▶ _To do_
Please return the data word for word and leave out any picture it contains.
---------- Source data ----------
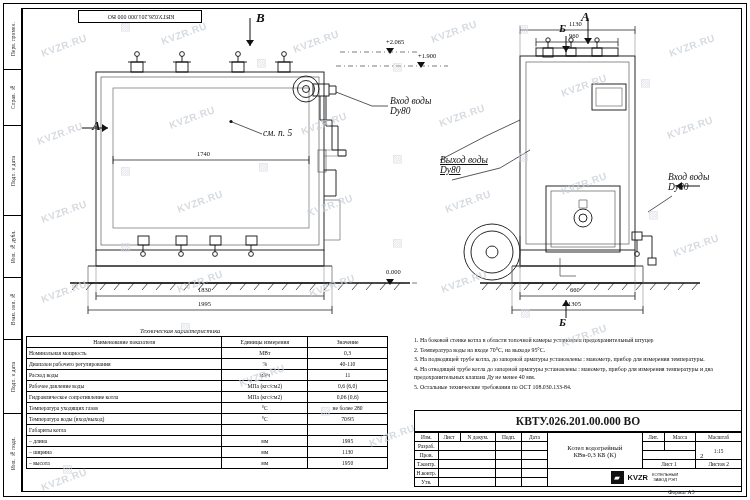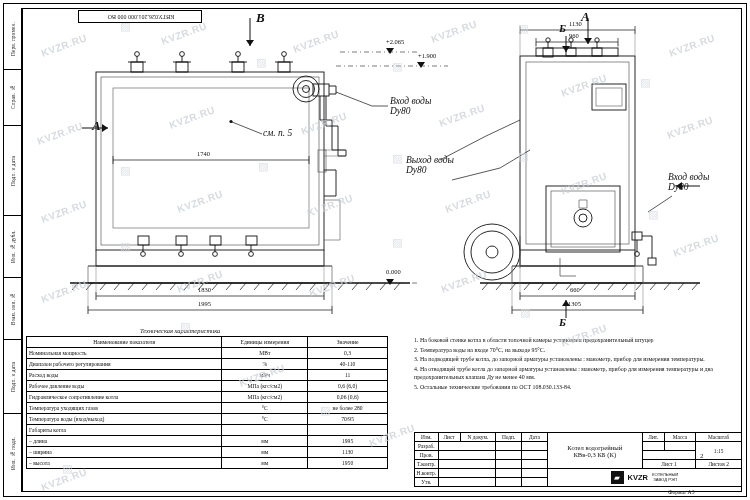--- a/index.html
+++ b/index.html
@@ -362,7 +362,7 @@
     <div>Dy80</div>
   </div>
 
-  <div class="callout" style="left:406px;top:155px;">
+  <div class="callout" style="left:440px;top:155px;text-decoration:underline;">
     <div>Выход воды</div>
     <div>Dy80</div>
   </div>

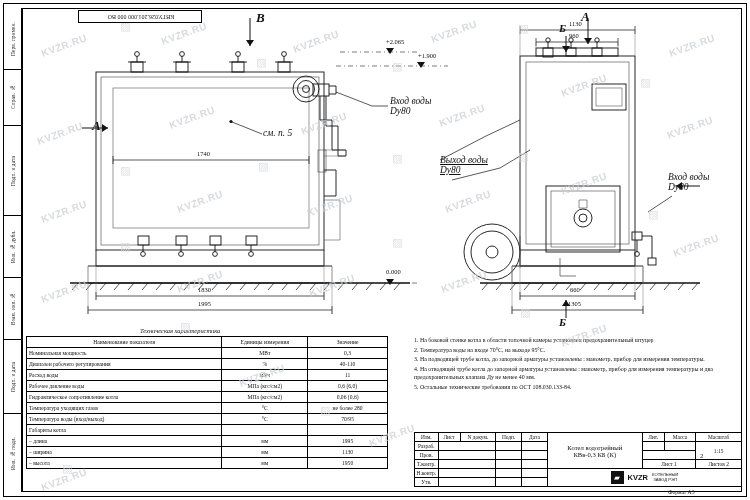--- a/index.html
+++ b/index.html
@@ -459,6 +459,10 @@
   </tbody>
     </table>
 
+  <div style="position:absolute;left:414px;top:410px;width:328px;height:22px;border:1px solid #000;
+              display:flex;align-items:center;justify-content:center;">
+    <span class="big" style="font-size:11.5px;font-weight:bold;">КВТУ.026.201.00.000  ВО</span>
+  </div>
 
   <table class="tb" style="left:414px;top:432px;width:328px;">
     <tbody>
----------
▶ _Task solution_
--- a/index.html
+++ b/index.html
@@ -362,7 +362,7 @@
     <div>Dy80</div>
   </div>
 
-  <div class="callout" style="left:406px;top:155px;">
+  <div class="callout" style="left:440px;top:155px;text-decoration:underline;">
     <div>Выход воды</div>
     <div>Dy80</div>
   </div>

--- a/index.html
+++ b/index.html
@@ -459,6 +459,10 @@
   </tbody>
     </table>
 
+  <div style="position:absolute;left:414px;top:410px;width:328px;height:22px;border:1px solid #000;
+              display:flex;align-items:center;justify-content:center;">
+    <span class="big" style="font-size:11.5px;font-weight:bold;">КВТУ.026.201.00.000  ВО</span>
+  </div>
 
   <table class="tb" style="left:414px;top:432px;width:328px;">
     <tbody>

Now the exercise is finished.